[Aim of the exercise]:
Go over these records and count the lines with the string "left" in them; the count is all that should be returned.

Supplied material Block Start

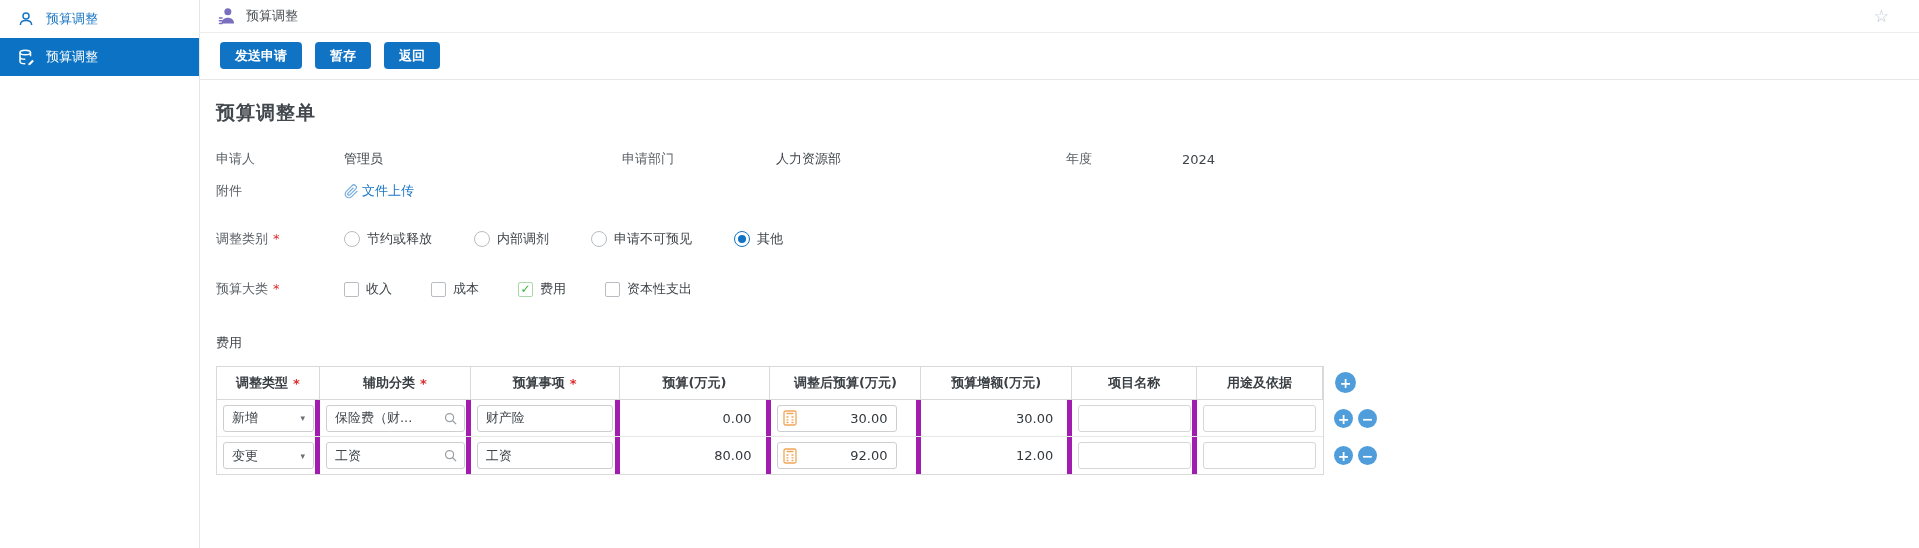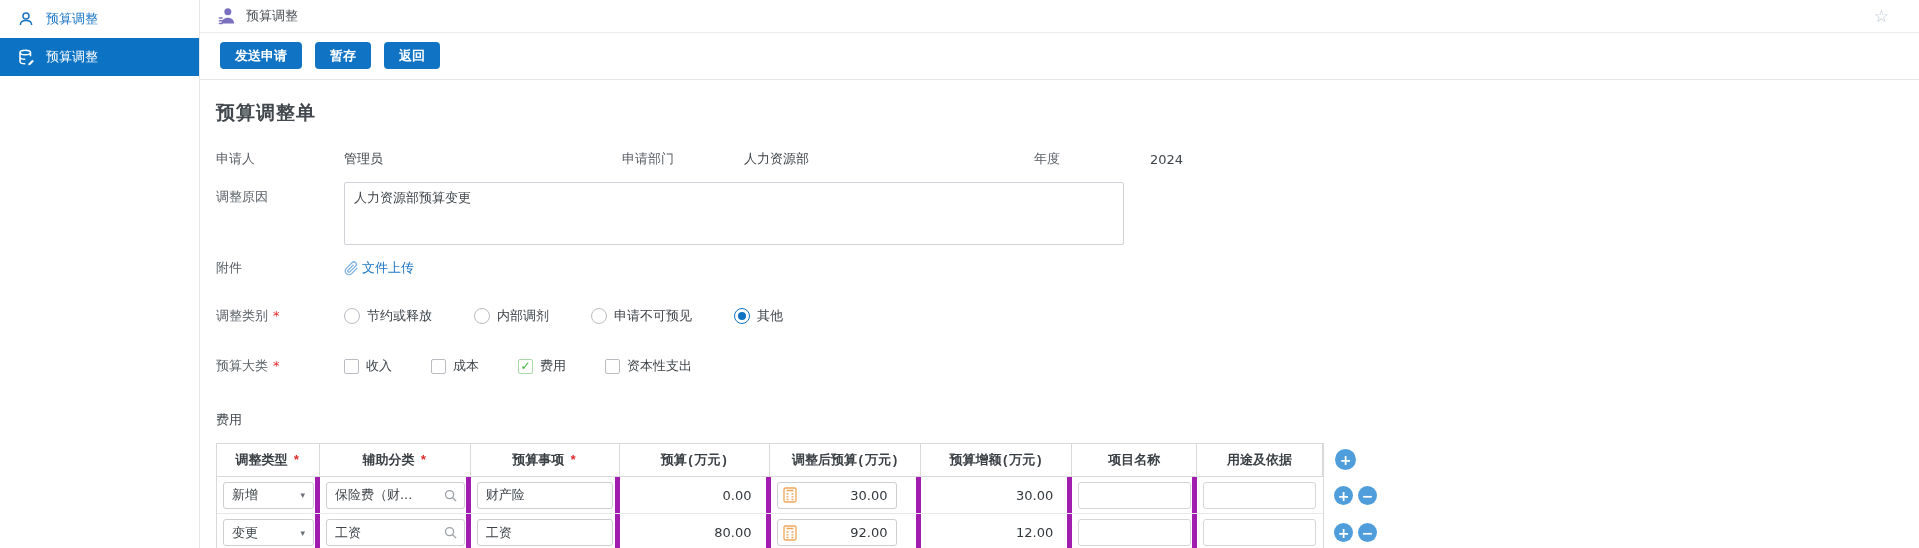--- a/index.html
+++ b/index.html
@@ -39,7 +39,7 @@
   .row-fields { margin-top:24px; }
   .row-fields .v1 { width:278px; }
   .row-fields .l2 { width:122px; }
-  .row-fields .v2 { width:290px; }
+  .row-fields .v2 { width:290px;margin-left:32px; }
   .row-fields .l3 { width:116px; }
 
   .row-reason { margin-top:14px; align-items:flex-start; }

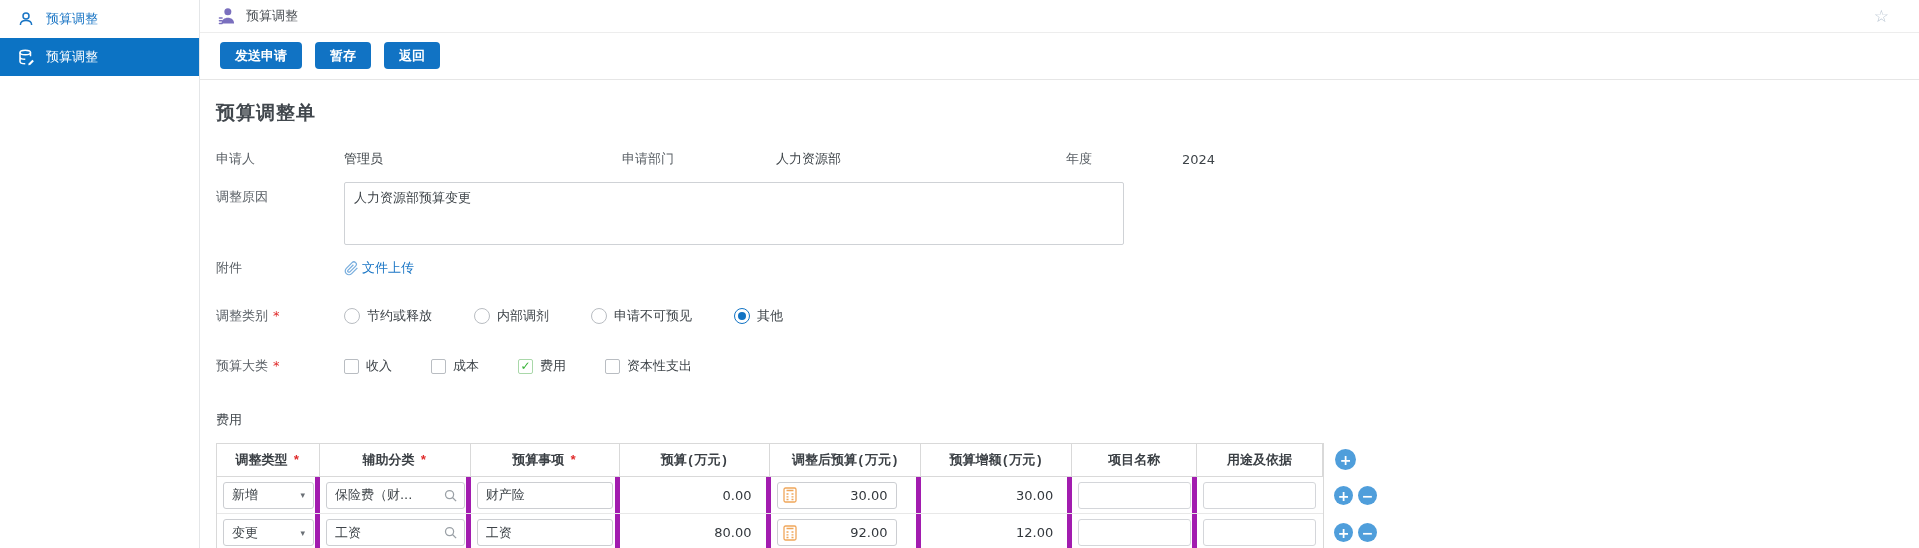--- a/index.html
+++ b/index.html
@@ -171,10 +171,6 @@
         <span class="val">2024</span>
       </div>
 
-      <div class="frow row-reason">
-        <span class="lbl w-lbl1">调整原因</span>
-        <textarea class="reason" style="">人力资源部预算变更</textarea>
-      </div>
 
       <div class="frow row-attach">
         <span class="lbl w-lbl1">附件</span>

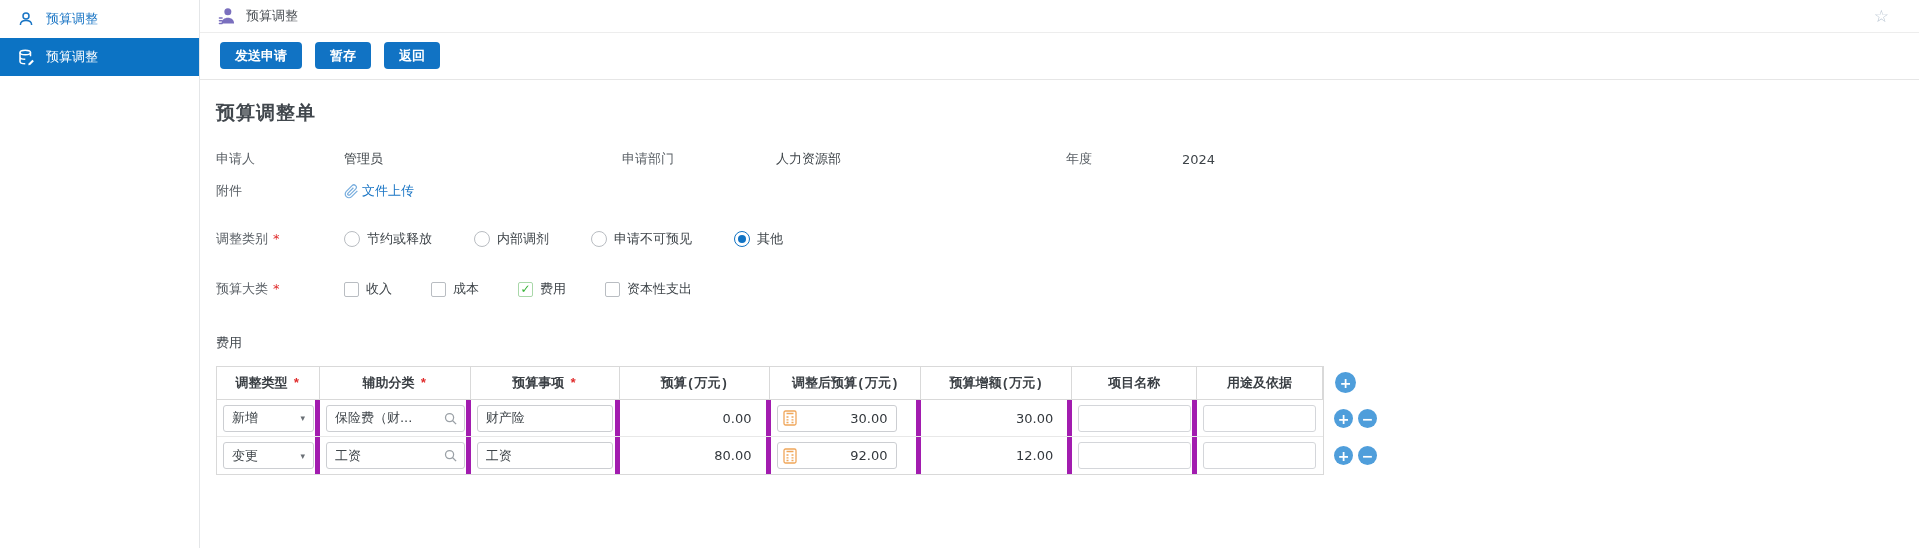--- a/index.html
+++ b/index.html
@@ -74,7 +74,7 @@
   .trow.body:last-child { border-bottom:none; }
   .tc { border-right:5px solid #a21caf; display:flex; align-items:center; height:100%; }
   .trow.head .tc { border-right:1px solid #d9d9d9; justify-content:center;
-    font-size:13px; font-weight:bold; color:#3a3f44;font-family:Liberation Mono, monospace; }
+    font-size:13px; font-weight:bold; color:#3a3f44; }
   .tc:last-child { border-right:none; }
   .c1{width:103px;} .c2{width:151px;} .c3{width:149px;} .c4{width:151px;}
   .c5{width:151px;} .c6{width:151px;} .c7{width:125px;align-items:center;} .c8{width:126px;}

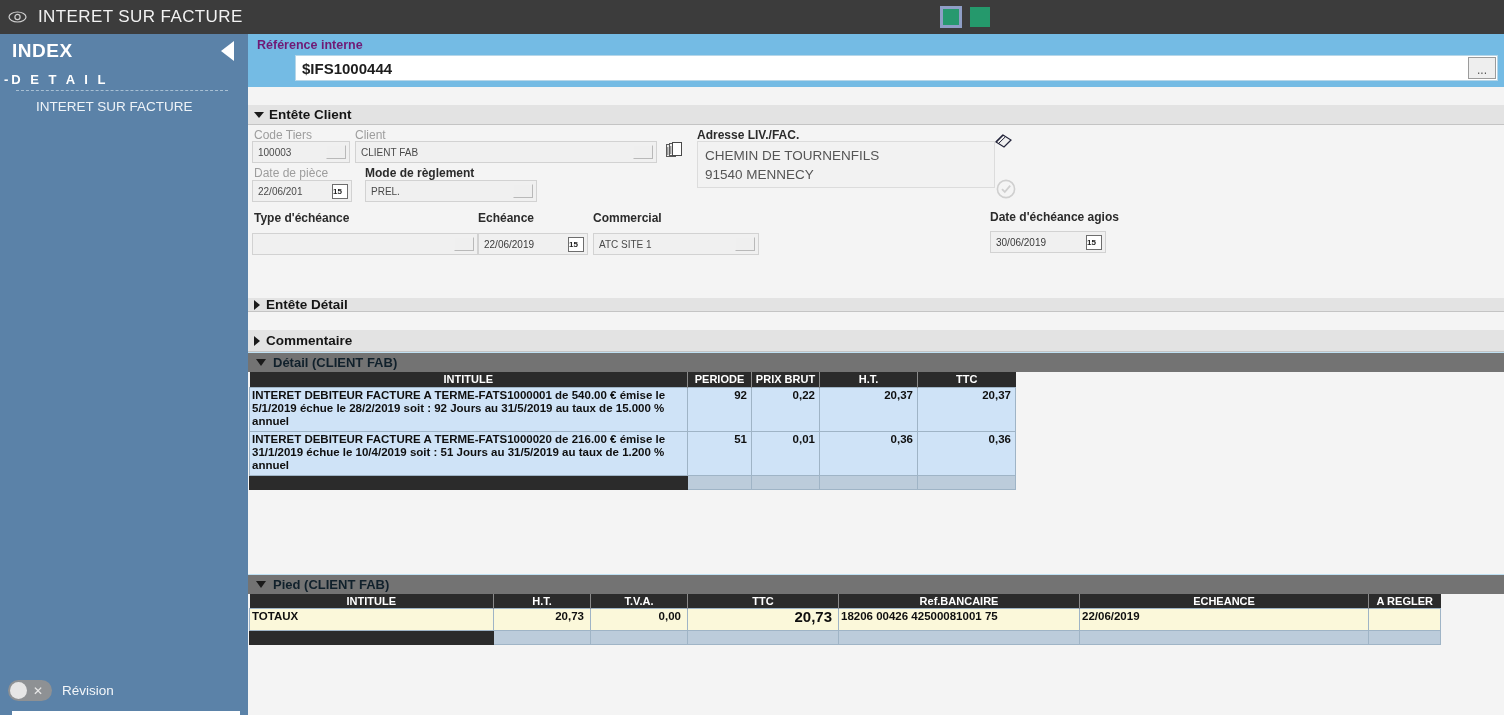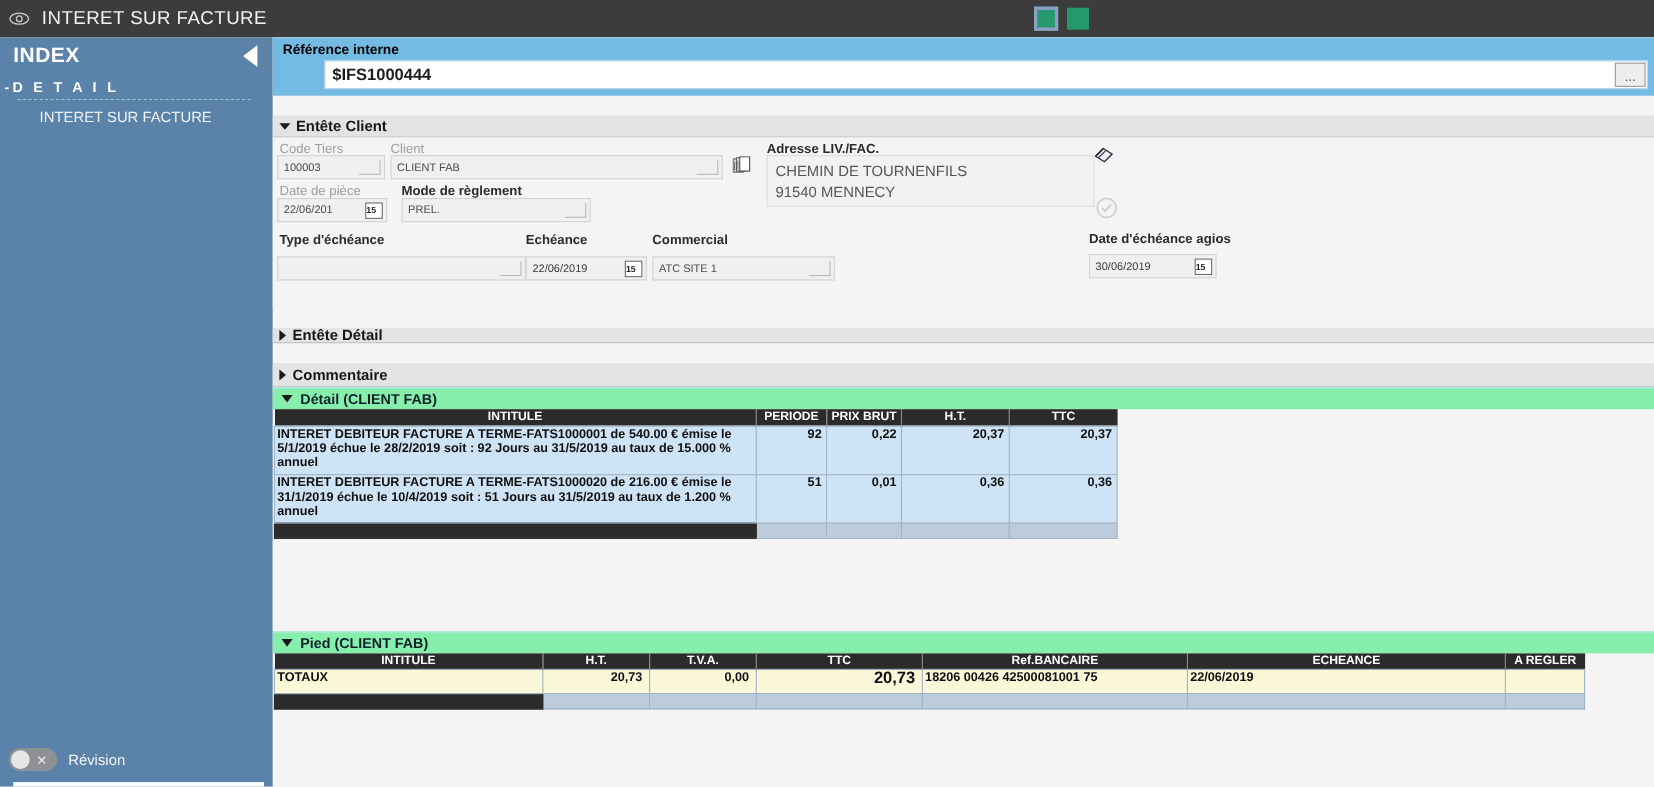--- a/index.html
+++ b/index.html
@@ -98,7 +98,7 @@
   .ref-bar {
     background: #74bbe4; padding: 2px 6px 6px 6px;
   }
-  .ref-label { font-size: 12.5px; font-weight: bold; color: #000000; padding: 2px 0 3px 3px; }
+  .ref-label { font-size: 12.5px; font-weight: bold; color: #701a75; padding: 2px 0 3px 3px; }
   .ref-input-wrap { display: flex; align-items: stretch; background: #ffffff; height: 26px; border: 1px solid #b6d6e8; margin-left: 41px; }
   .ref-input {
     flex: 1; border: none; outline: none; background: transparent;

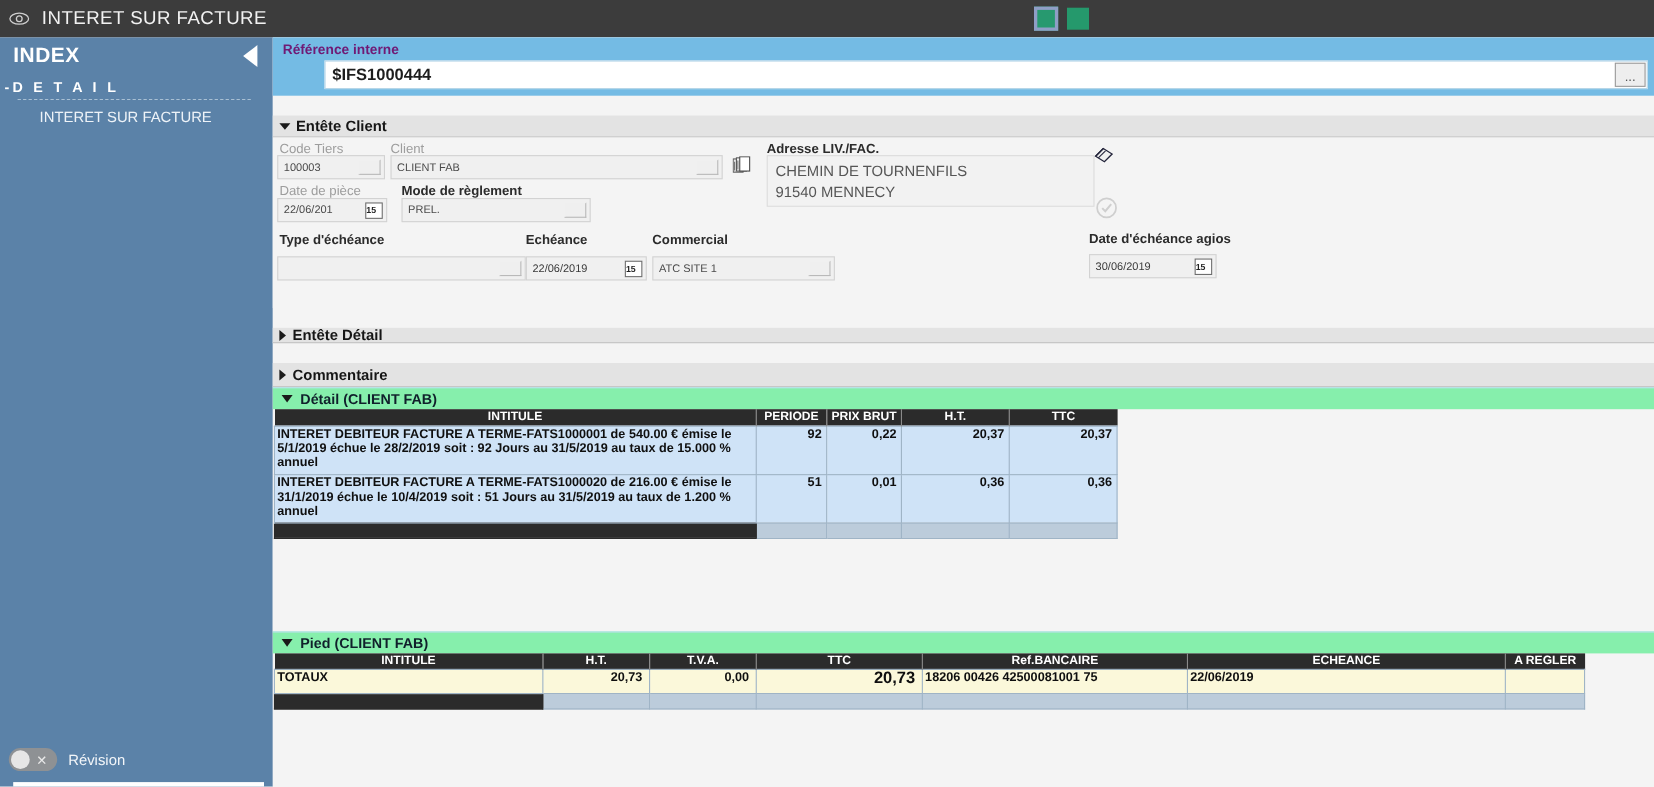--- a/index.html
+++ b/index.html
@@ -166,7 +166,7 @@
 
   
   .blue-band {
-    background: #86efac; height: 20px; display: flex; align-items: center;
+    background: #737373; height: 20px; display: flex; align-items: center;
     padding-left: 8px; border-top: 1px solid #bfe0f2;
   }
   .blue-band .tri-down {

Supplied material Block End

[Task output]:
3